What is needed: Please return every record exactly, with no pictures included.

[Materials provided]

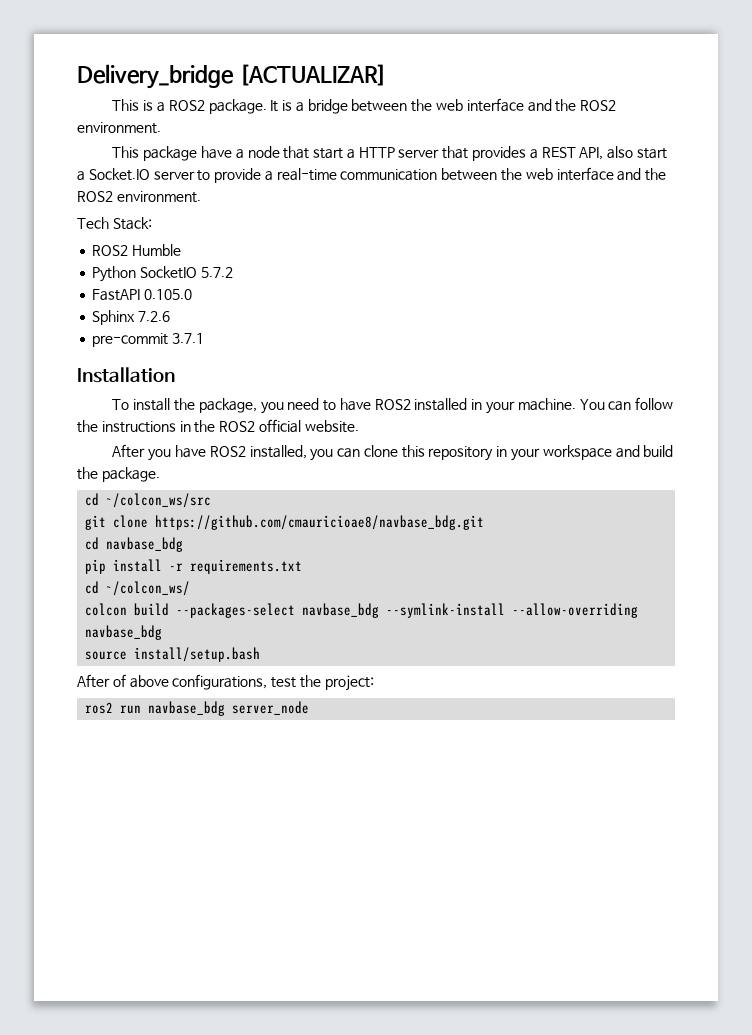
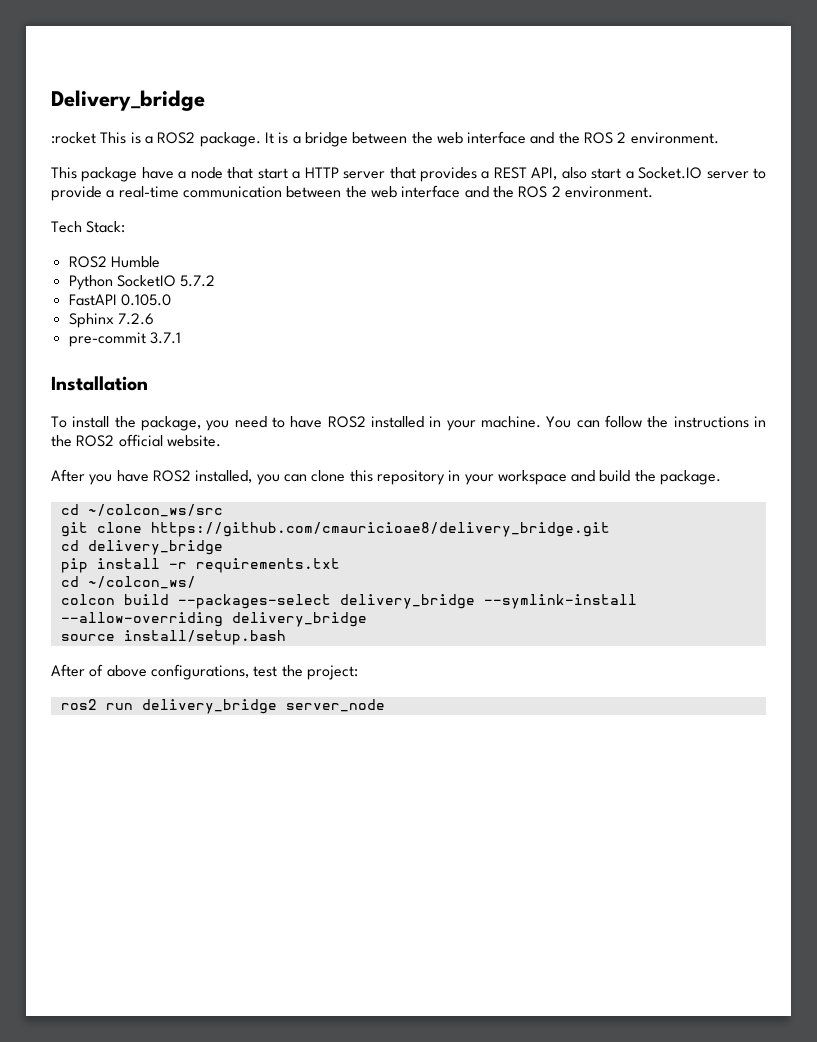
- Delivery_bridge [ACTUALIZAR]
- This is a ROS2 package.
+ Delivery_bridge
+ :rocket This is a ROS2 package.
- It is a bridge between the web interface and the ROS2 environment.
+ It is a bridge between the web interface and the ROS 2 environment.
- This package have a node that start a HTTP server that provides a REST API, also start a Socket.IO server to provide a real-time communication between the web interface and the ROS2 environment.
+ This package have a node that start a HTTP server that provides a REST API, also start a Socket.IO server to provide a real-time communication between the web interface and the ROS 2 environment.
- git clone https://github.com/cmauricioae8/navbase_bdg.git
- cd navbase_bdg
+ git clone https://github.com/cmauricioae8/delivery_bridge.git
+ cd delivery_bridge
- colcon build --packages-select navbase_bdg --symlink-install --allow-overriding navbase_bdg
+ colcon build --packages-select delivery_bridge --symlink-install --allow-overriding delivery_bridge
- ros2 run navbase_bdg server_node
+ ros2 run delivery_bridge server_node

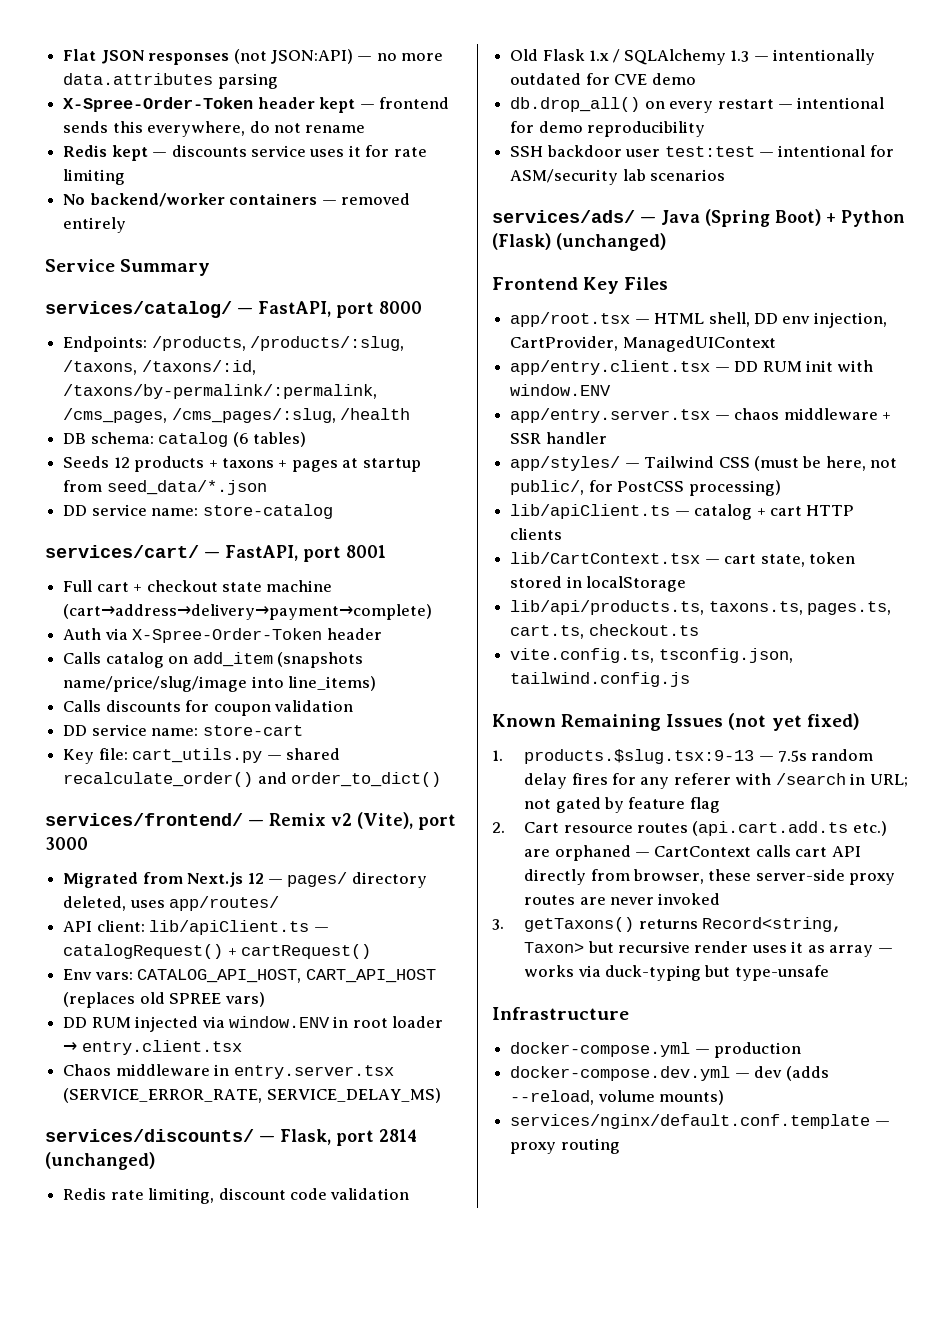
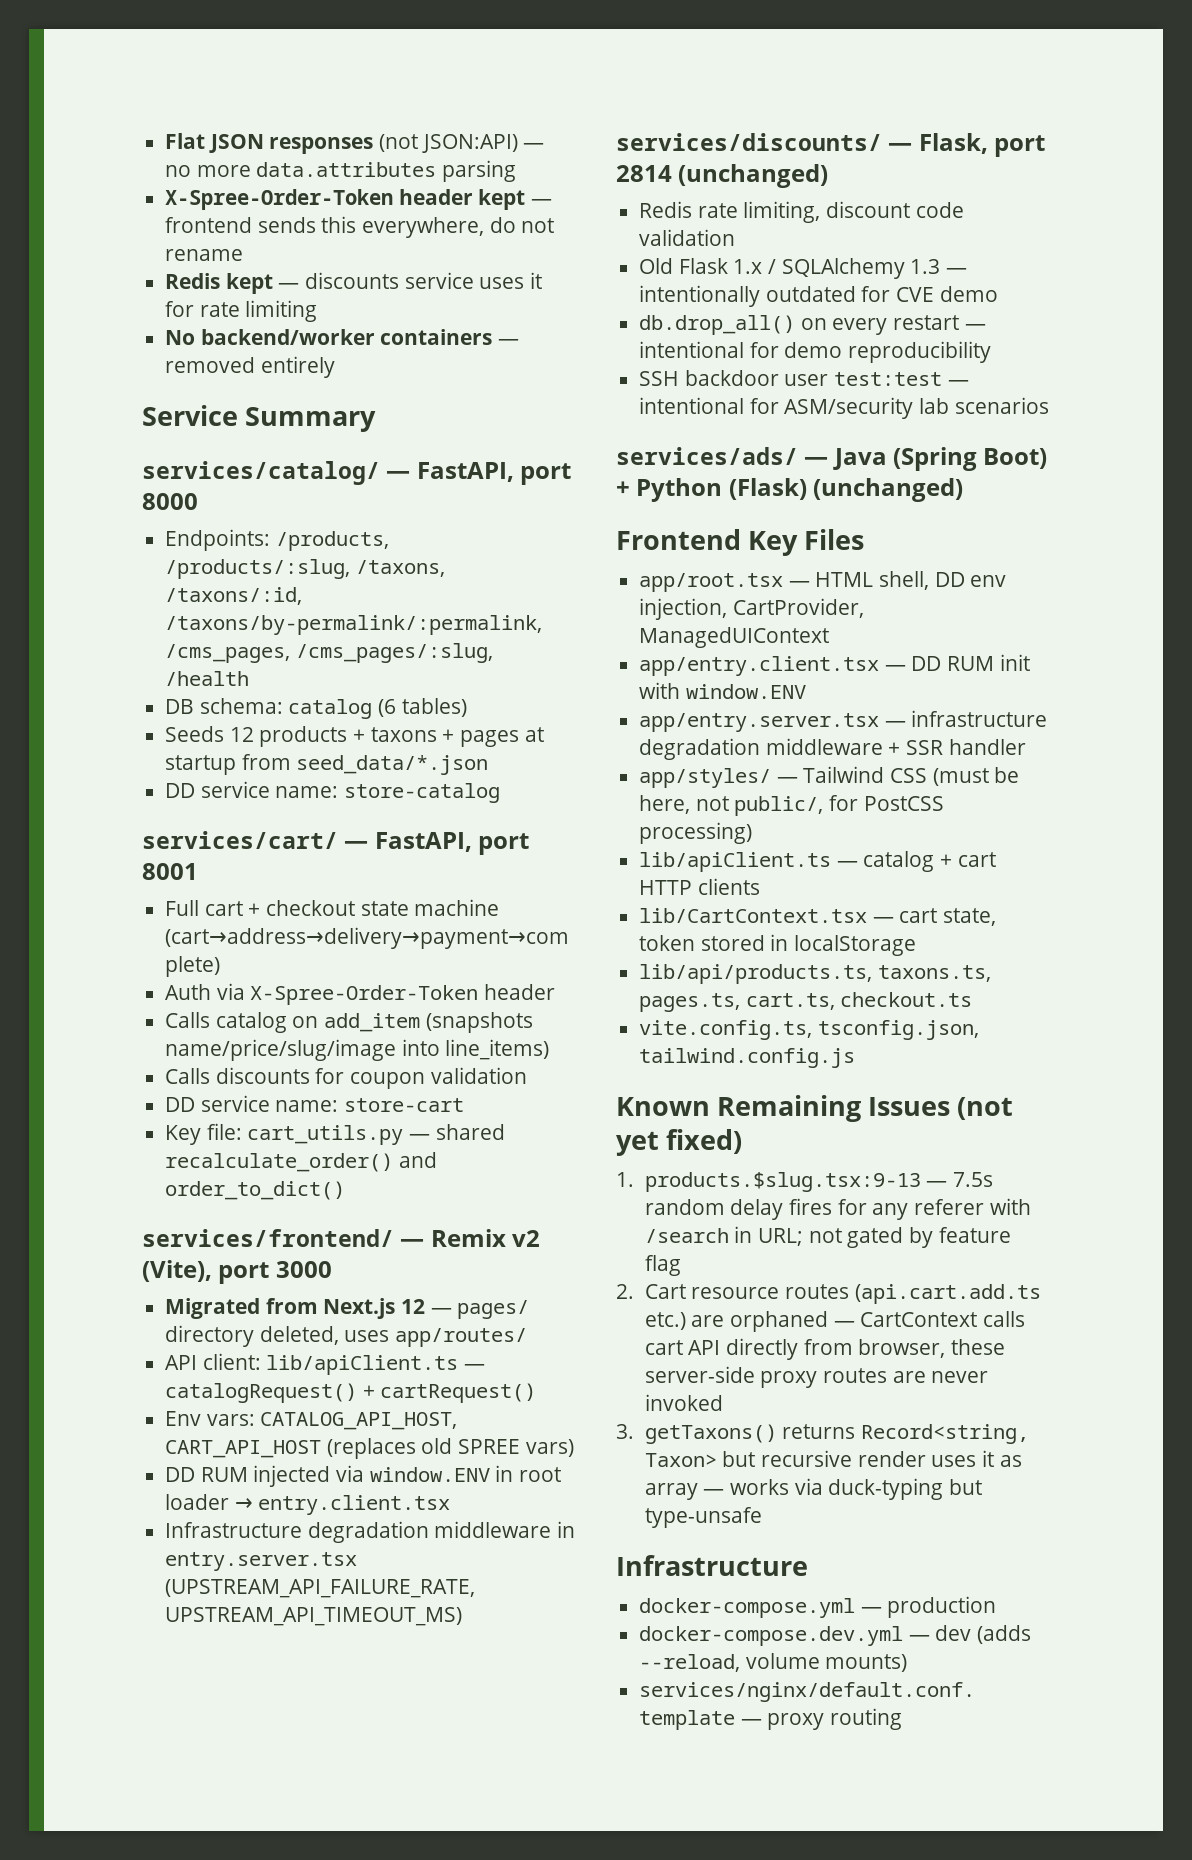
- Chaos middleware in entry.server.tsx (SERVICE_ERROR_RATE, SERVICE_DELAY_MS)
+ Infrastructure degradation middleware in entry.server.tsx (UPSTREAM_API_FAILURE_RATE, UPSTREAM_API_TIMEOUT_MS)
- app/entry.server.tsx — chaos middleware + SSR handler
+ app/entry.server.tsx — infrastructure degradation middleware + SSR handler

[/Materials provided]

Worked solution:
- Delivery_bridge [ACTUALIZAR]
- This is a ROS2 package.
+ Delivery_bridge
+ :rocket This is a ROS2 package.
- It is a bridge between the web interface and the ROS2 environment.
+ It is a bridge between the web interface and the ROS 2 environment.
- This package have a node that start a HTTP server that provides a REST API, also start a Socket.IO server to provide a real-time communication between the web interface and the ROS2 environment.
+ This package have a node that start a HTTP server that provides a REST API, also start a Socket.IO server to provide a real-time communication between the web interface and the ROS 2 environment.
- git clone https://github.com/cmauricioae8/navbase_bdg.git
- cd navbase_bdg
+ git clone https://github.com/cmauricioae8/delivery_bridge.git
+ cd delivery_bridge
- colcon build --packages-select navbase_bdg --symlink-install --allow-overriding navbase_bdg
+ colcon build --packages-select delivery_bridge --symlink-install --allow-overriding delivery_bridge
- ros2 run navbase_bdg server_node
+ ros2 run delivery_bridge server_node

- Chaos middleware in entry.server.tsx (SERVICE_ERROR_RATE, SERVICE_DELAY_MS)
+ Infrastructure degradation middleware in entry.server.tsx (UPSTREAM_API_FAILURE_RATE, UPSTREAM_API_TIMEOUT_MS)
- app/entry.server.tsx — chaos middleware + SSR handler
+ app/entry.server.tsx — infrastructure degradation middleware + SSR handler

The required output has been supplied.